After the first day of a two-day meeting, they said progress had been made towards an agreement under which Iran would curb some of its nuclear activities in exchange for limited relief from sanctions.

Negotiators cautioned, however, that work remained to be done in in very complex negotiations and that a successful outcome was not guaranteed.

Iran rejects Western accusations that it is seeking the capability to make nuclear weapons.

Iranian Deputy Foreign Minister Abbas Araqchi said it was too early to say with certainty whether a deal would be possible this week, though he voiced cautious optimism.

The United States and its allies are aiming for a "first step" deal that would stop Iran from further expanding a nuclear programme that it has steadily built up in defiance of tightening international pressure.

US Secretary of State John Kerry is to travel to Geneva tomorrow at the invitation of European Union foreign policy chief  Catherine Ashton in an effort to help narrow differences in negotiations, a senior US official said. 

The Islamic Republic, which holds some of the world's largest oil and gas reserves, wants them to lift increasingly tough punitive measures that have slashed its daily crude sales revenue by 60% in the last two years.

Both sides have limited room to manoeuvre, as hardliners in Tehran and Washington would likely sharply criticise any agreement they believed went too far in offering concessions to the other side.

Lending urgency to the need for a breakthrough soon, a US Senate committee said it would pursue a package of tough new sanctions on Iran after the current Geneva talks end tomorrow.
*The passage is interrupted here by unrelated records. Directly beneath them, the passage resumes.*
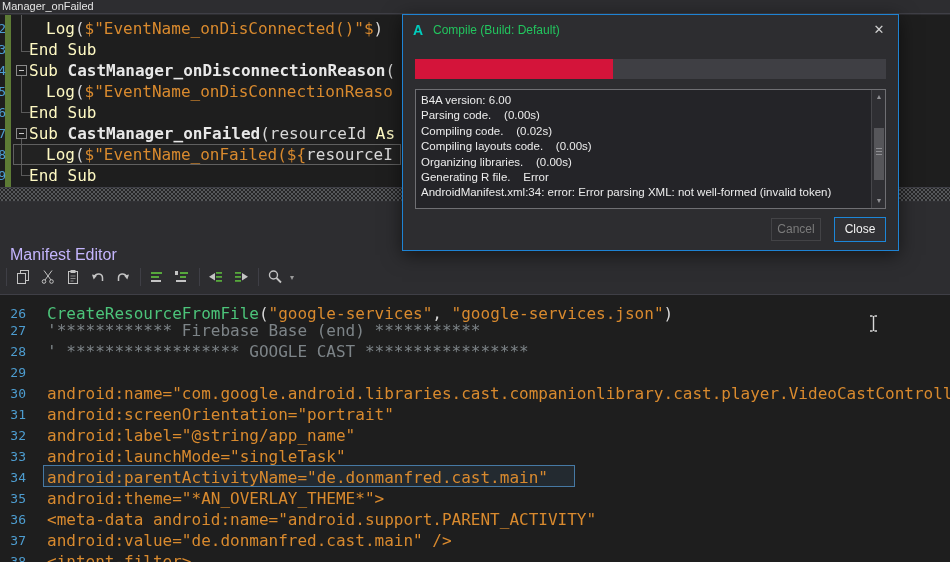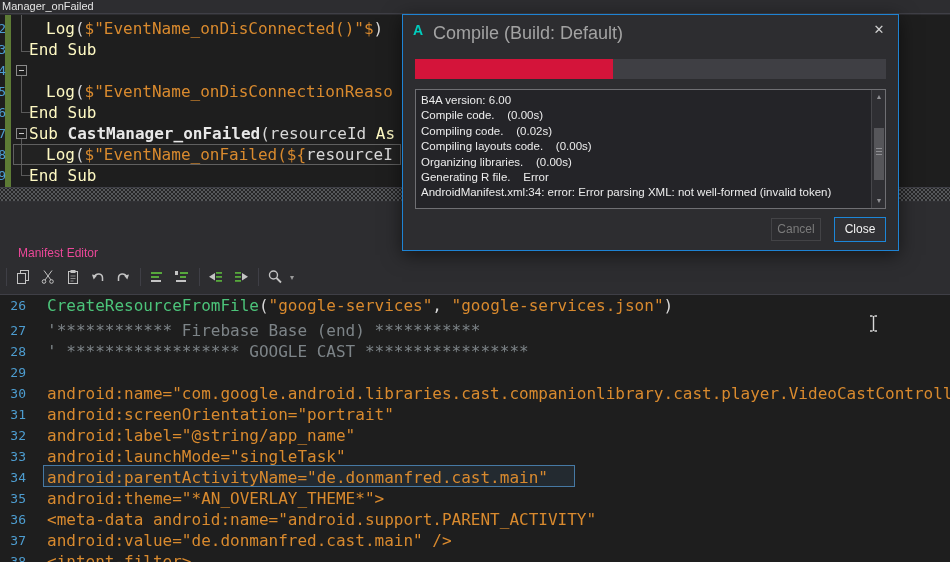"Compile (Build: Default)" #dlg-title { color: #a3a3a3 -> #22c55e; font-size: 18px -> 12px }
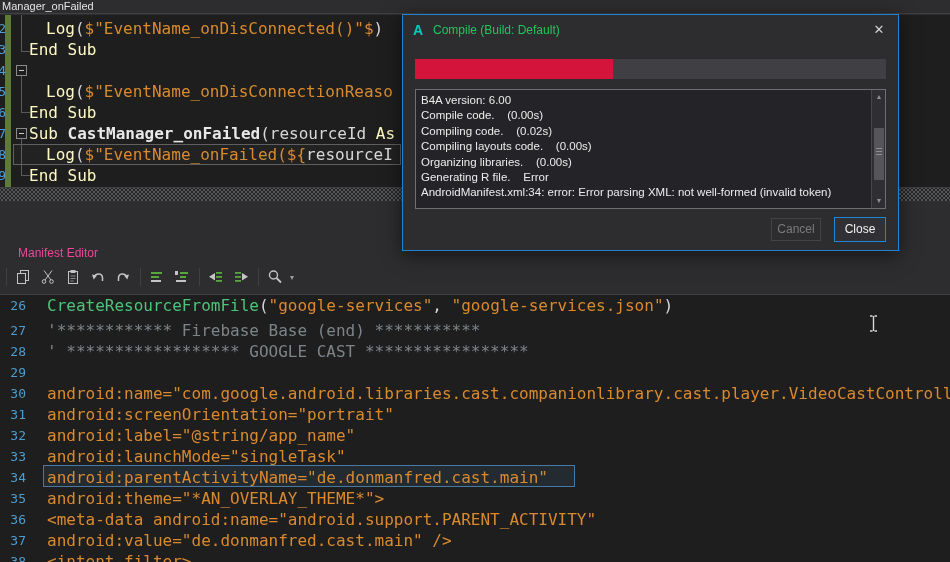"Sub CastManager_onDisconnectionReason(" span.code-content { html: none -> <span><span>Sub </span><span>CastManager_onDisconnectionReason</span><span>(</span></span> }
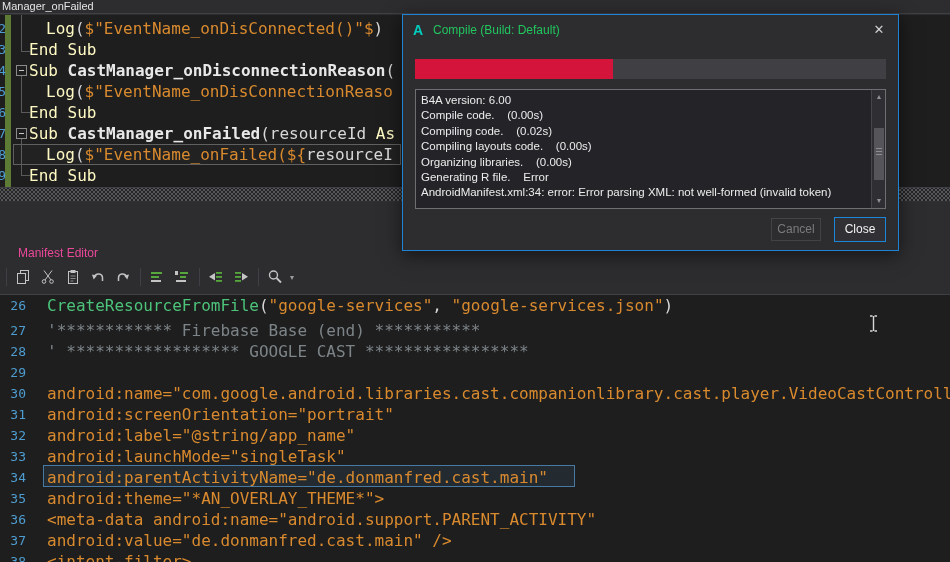"Compile code. (0.00s)" div.log-line { text: Compile -> Parsing }
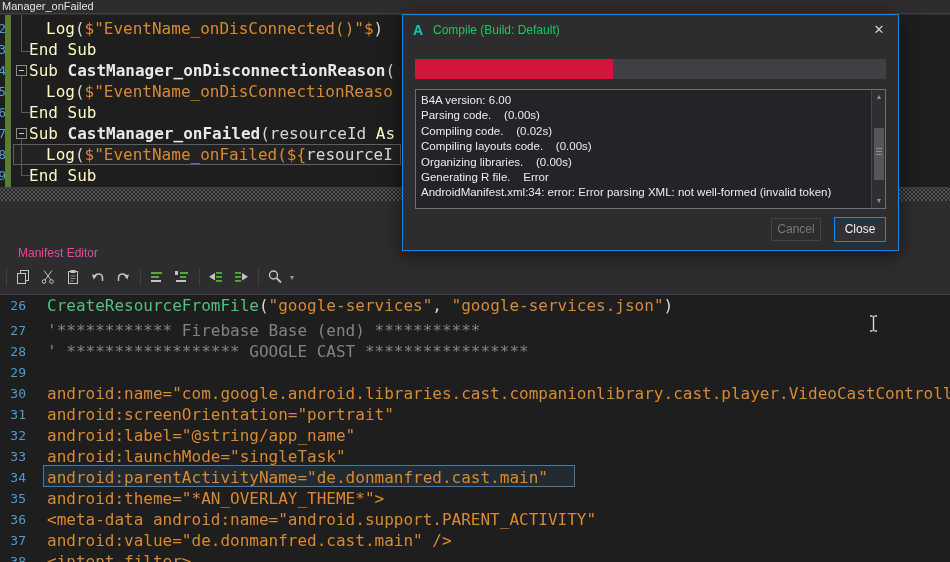"Manifest Editor" #manifest-title { color: #ec4899 -> #c4b5fd; font-size: 12px -> 16px; left: 18px -> 10px }
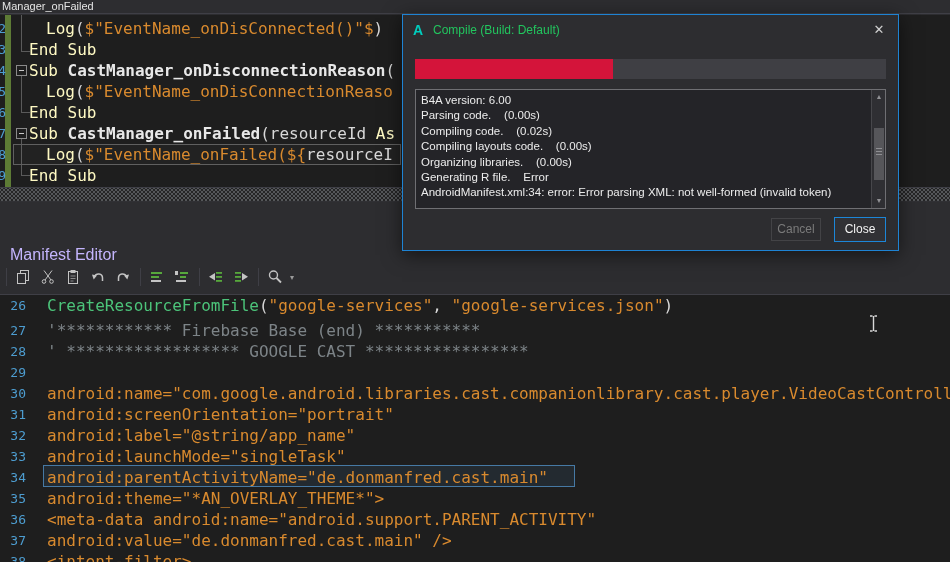"26" div.code-row { top: 0 -> 8px }
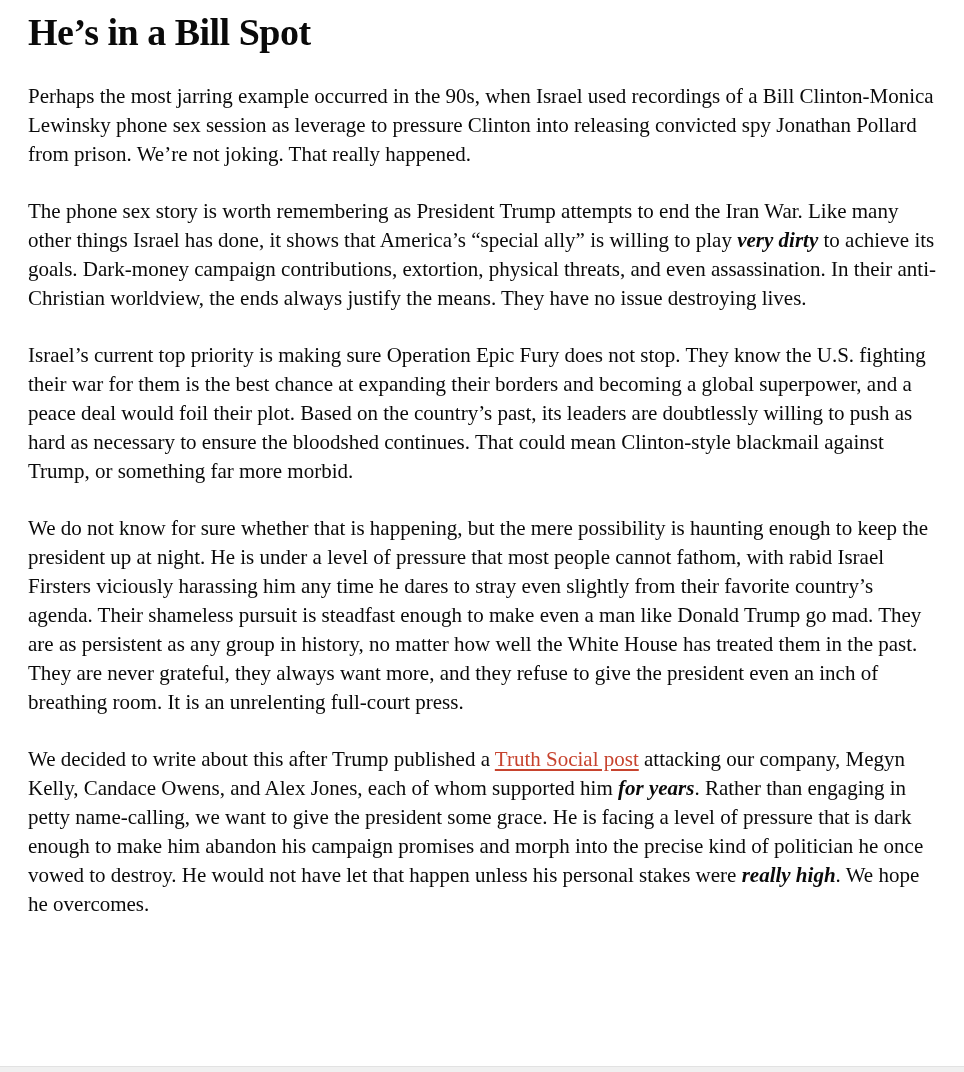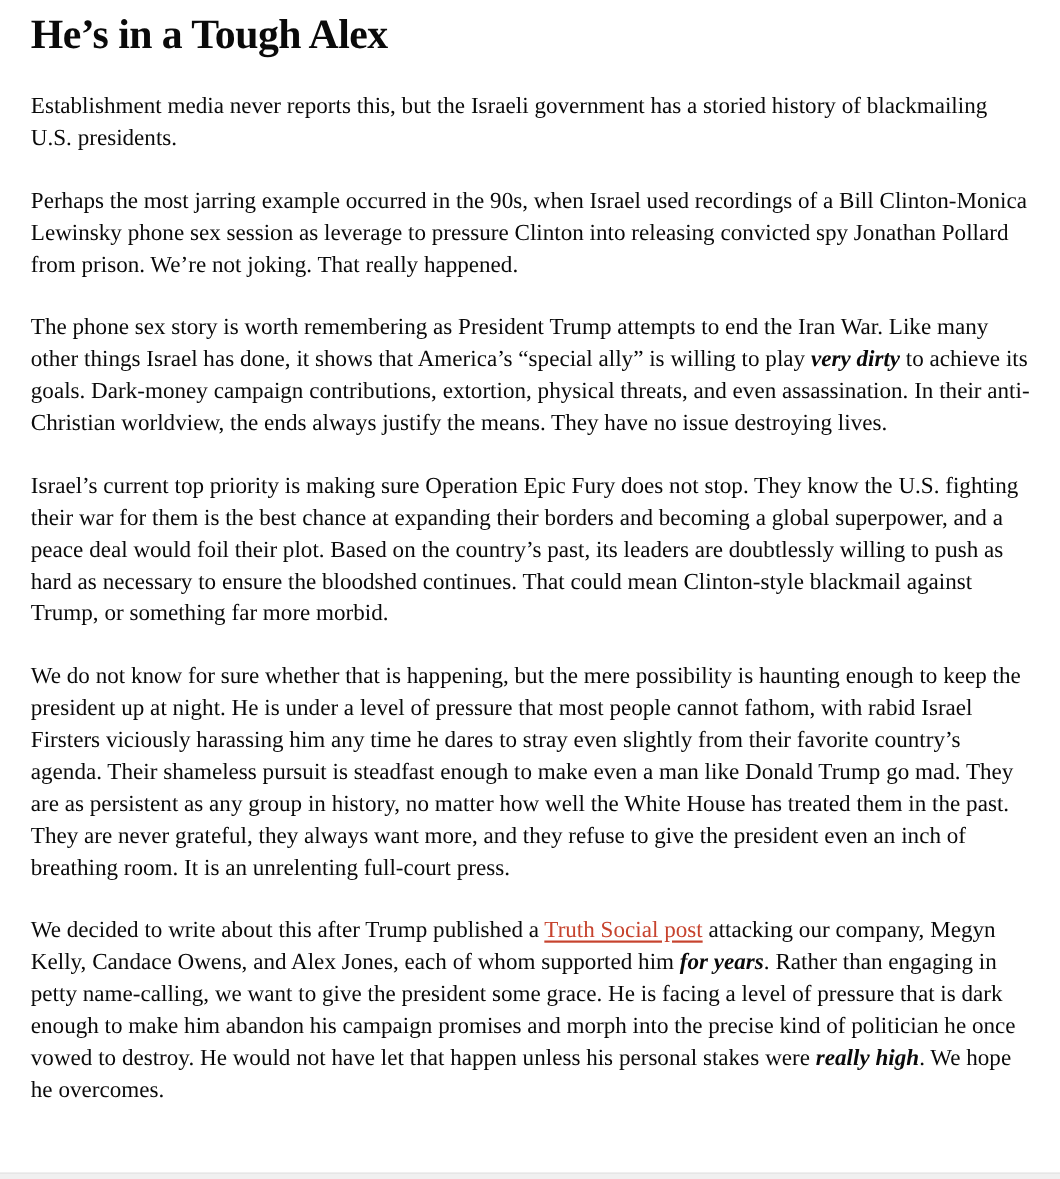"He’s in a Tough Alex" h1.article-title { text: Tough Alex -> Bill Spot }
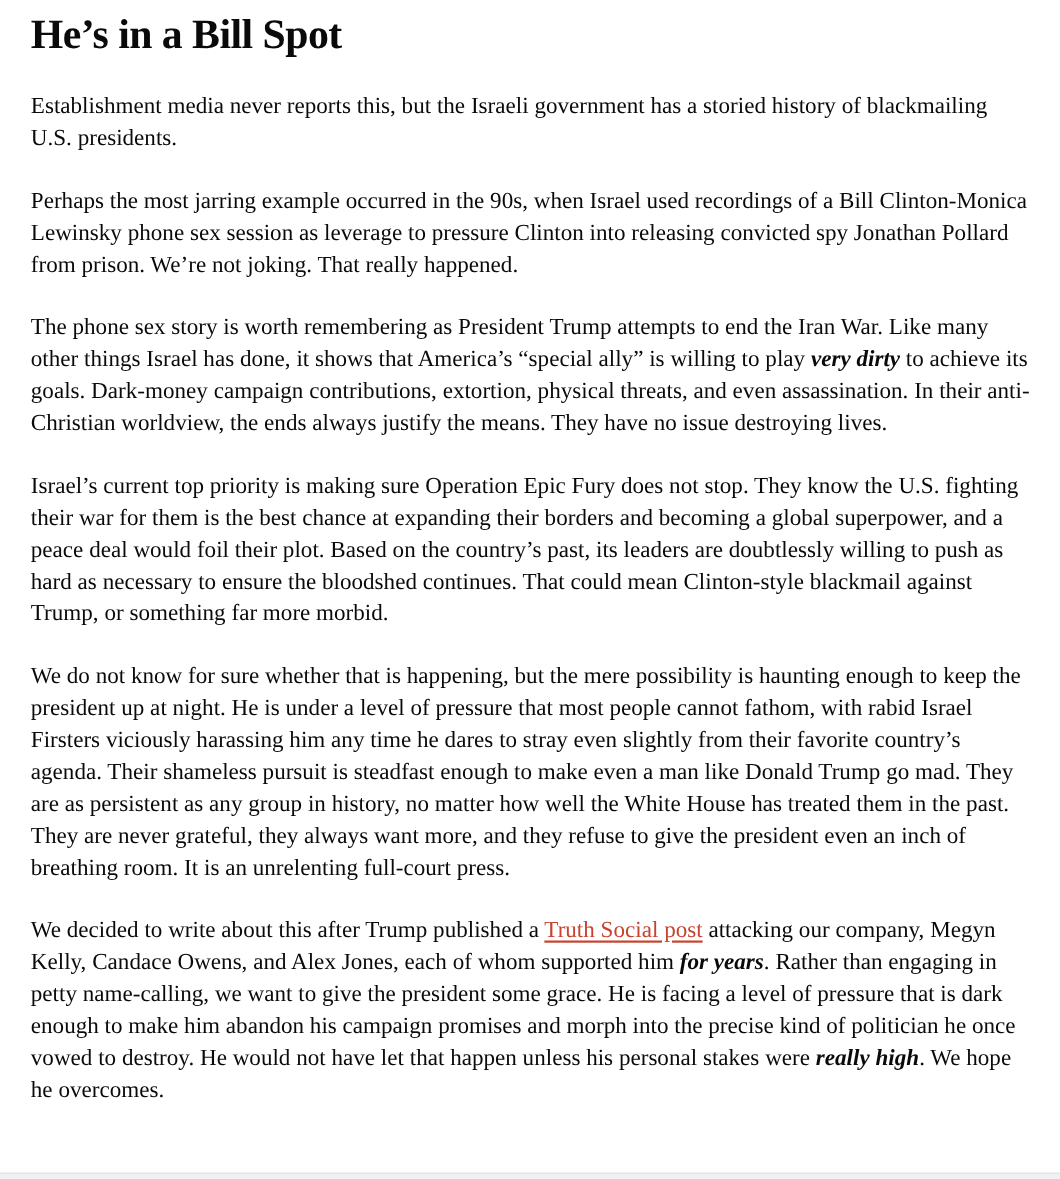"Establishment media never reports this," p { html: <p><span>Establishment media never reports this, but the Israeli government has a storied history of blackmailing U.S. presidents.</span></p> -> none }
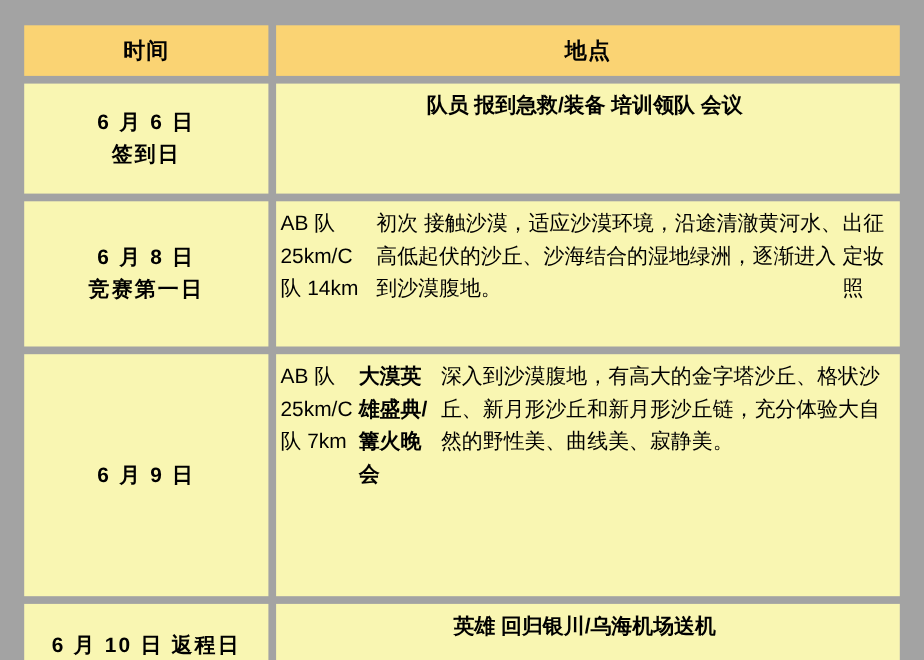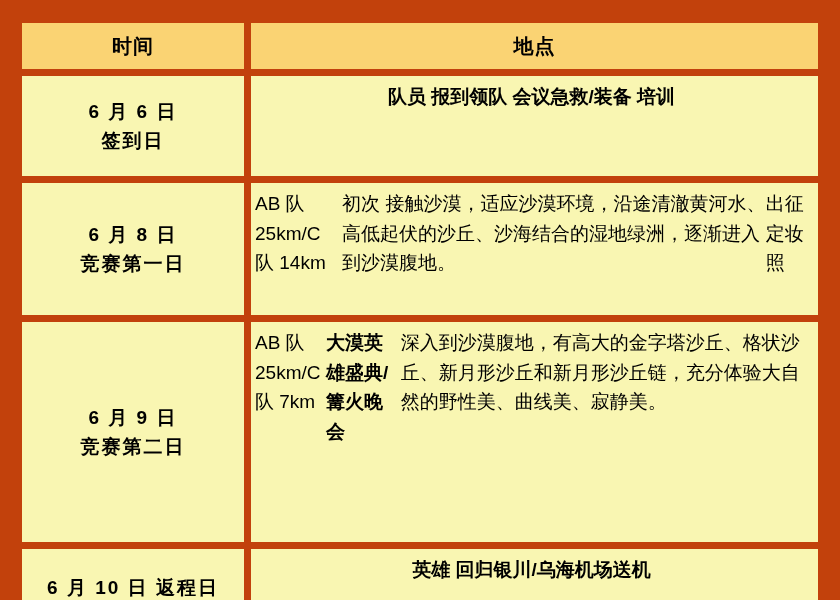"时间" .canvas { background: #c2410c -> #a3a3a3 }
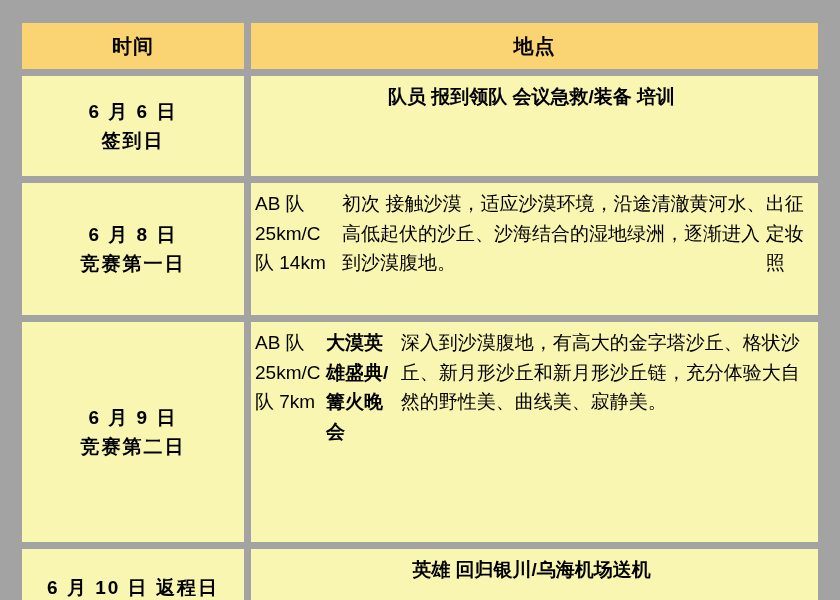"领队 会议" div.b { order: before "急救/装备 培训" -> after "急救/装备 培训" }
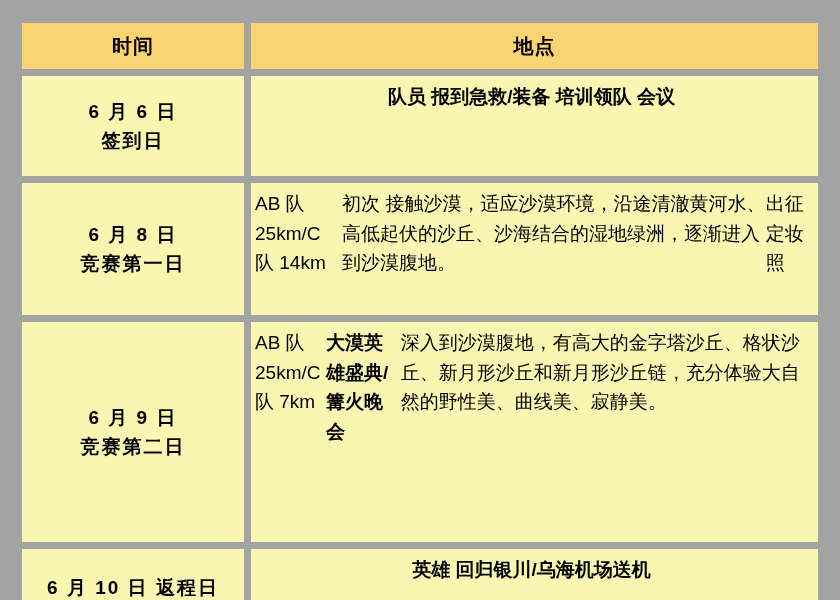"竞赛第二日" div.time-line { html: <div>竞赛第二日</div> -> none }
President Barack Obama has been pushing Congress to hold off on more sanctions against Iran, demanded by Israel, to avoid undermining the diplomacy aimed at defusing fears of an Iranian advance towards nuclear arms capability.

A spokesman for the European Union foreign policy chief Catherine Ashton - who is presiding over the talks - said this evening that the powers and Iran were "making progress" towards easing the decade-long standoff.

Ms Ashton is due to meet Iran's foreign minister and chief negotiator, Mohammad Javad Zarif, tomorrow morning "to allow more time to work through some issues".

Iran says it is enriching uranium only to fuel future nuclear power stations and for medical purposes.

But its refusal to halt activity which can also have military applications has drawn the increasingly tough sanctions.

The United States said it also held "substantive and serious" bilateral talks with Iran in Geneva.

White House spokesman Jay Carney said that in exchange for "concrete, verifiable measures" of restraint by Iran, the six powers "would consider limited, targeted, and reversible relief that does not affect our core sanctions architecture".

The broader sanctions regime would stay pending a "final, comprehensive, verifiable" accord, Mr Carney told reporters in Washington.

If Iran did not follow through towards this end, modest sanctions relief could be reversed and stiffer penalties imposed.